Reasons For Prosocial Behaviour Essay, Research Paper
Reasons for Prosocial Behaviour
The heroic story of Arland Williams, as described in Hero of the frozen river, is touching and extremely eye opening. This man gave away two chances at survival to save two complete strangers. Safran (1982), the author of this article, describes one of the most significant moments of the rescue: “They aimed one line at the balding man. Once more, he caught it. Did he think then, even briefly, of his own chances for survival?”. Different people would probably have taken the rope for themselves, however, various factors could help to explain why Arland Williams was so selfless.
One of the theories that has been brought forth is the inborn tendency which argues that “natural selection favours the genetic transmission of factors that predispose an organism to act prosocially towards other members of its species” (Alcock 1998). It is possible that Williams chose to be so brave and helpful due to a genetic basis. He was scared of ruining the financial lives of the employees at a troubled bank in Florida. He described this as one of his most difficult cases ever. This demonstrates his caring attitude and difficulty in hurting others. He always displayed optimism and helped anyone he could.
Also, prosocial behaviour and norms could have affected Arland’s actions while in the icy water of the Potomac River. Specifically, the “norm of social responsibility prescribes that people should help others who need help, regardless of whether they had helped the potential benefactors or might reciprocate in the future (Alcock, 1998).
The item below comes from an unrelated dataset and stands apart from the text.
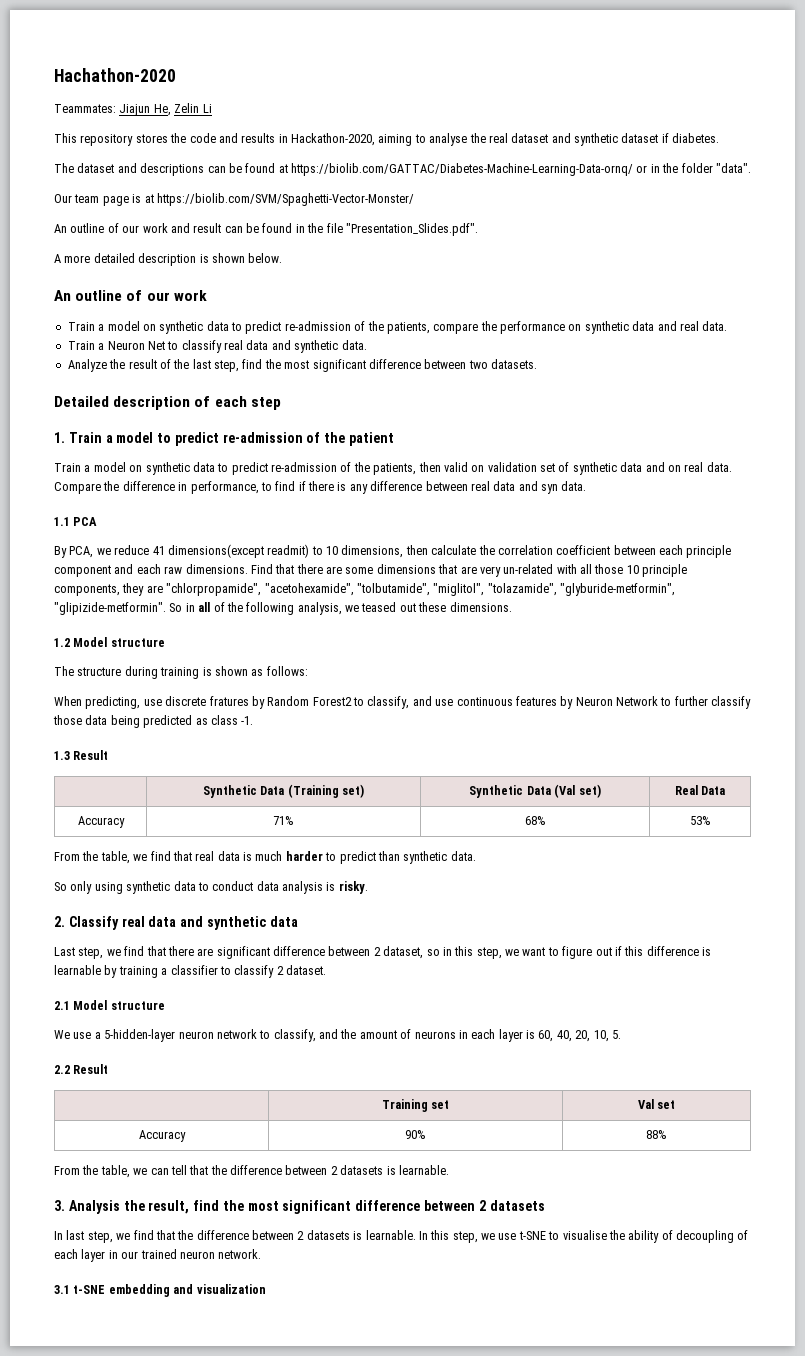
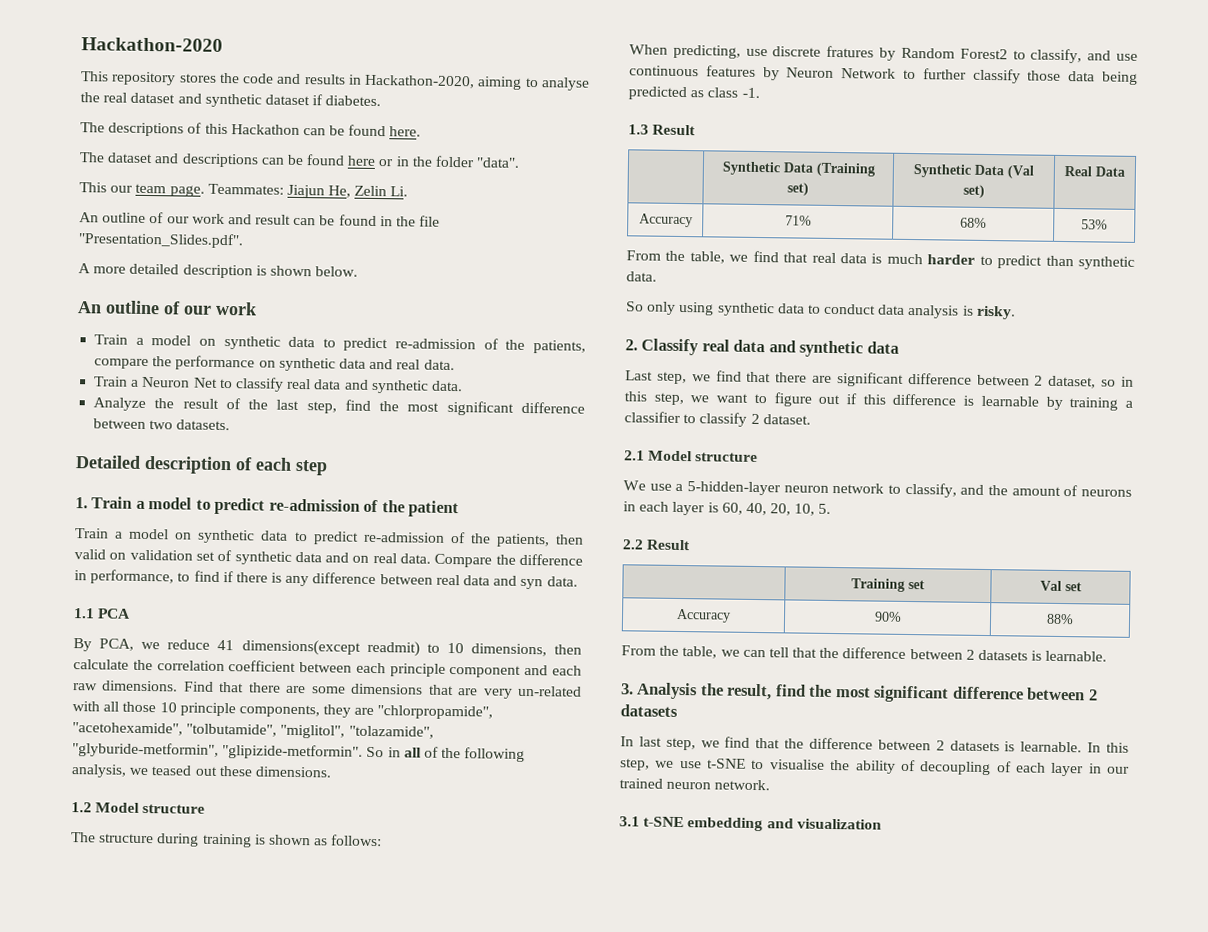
[54,68,176,82] [54,103,212,116] Hachathon-2020 // Teammates: Jiajun He, Zelin Li -> [81,37,223,52] Hackathon-2020
(720, 138) none -> [80,122,422,137] // The descriptions of this Hackathon can be found here.
[278,163,633,176] at https://biolib.com/GATTAC/Diabetes-Machine-Learning-Data-ornq/ -> [347,155,377,166] here
[54,193,414,206] Our team page is at https://biolib.com/SVM/Spaghetti-Vector-Monster/ -> [79,182,409,199] This our team page. Teammates: Jiajun He, Zelin Li.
When
the author of the article explains that this man had to realize that his time was running out, his energy growing tired, and hope dimming, one would probably assume that at this point, the man could and would have taken his chance for survival. However, Williams chose to give the rope, a second time, to help a complete stranger. Obviously, not expecting reciprocation on the part of the one he helped, this definitely meets the standards of the norm of social responsibility.
Furthermore, prosocial behavior and learning may be responsible for Arland Williams’ actions. His mother calls him an “average” man, however he is said to always have cared for those around him and to have enjoyed everyday things. He was obviously a caring man with good morals and values and this is evident by his actions throughout his life. Within this theory, Williams best fits the cognitive-developmental theory which states that “people help other people because of a personal set of values and attitudes that obligate them to provide assistance in certain situations” (Alcock, 1998). One instance in his life that demonstrates this way of being perfectly is while at his after-prom party. His date, Peggy was approached by a man through the car window. Arland exited the vehicle and went toward the man offering him a cigarette and slowly coaxing him to leave. His date Peggy states: “Arland was understated ( ) but he knew how to act in an emergency” (Safran, 1982).
Other factors such as; mood, empathy, personality variables, gender differences, religion, and rural-urban differences may have helped to contribute to the actions of this amazing hero. However, his life pattern and his giving nature seen to point to the first three explanations discussed. Every person has their own reasons for helping others. The story of David Patterson who is behind bars and wishes to give his last kidney to his daughter is linked more highly to the theories of image repair and reparative altruism, or even the negative-state relief hypothesis. According to Doctor Jeffrey Kahn (1998), “trading the health or welfare of one person for another runs counter to our basic societal beliefs about justice and the rights of individuals”. Williams’ situation arose from different circumstances and demonstrates a grand example of an “average” man demonstrating prosocial behaviour.
Alcock, J. E., et al. (1998). A Textbook of Social Psychology, Scarborough, Ontario:Prentice Hall.
Kahn, Jeffrey P. (1998). Take My Kidney, Please. In CNN-Ethics Matters- January 11,1998 at http://www.cnn.com/HEALTH/bioethics/9901/kidney.donation/template.html.
Safran, Claire. (October, 1982). Hero of the frozen river. In Reader’s Digest (pp. 69-73). Reader’s Digest Association (Canada) Ltd.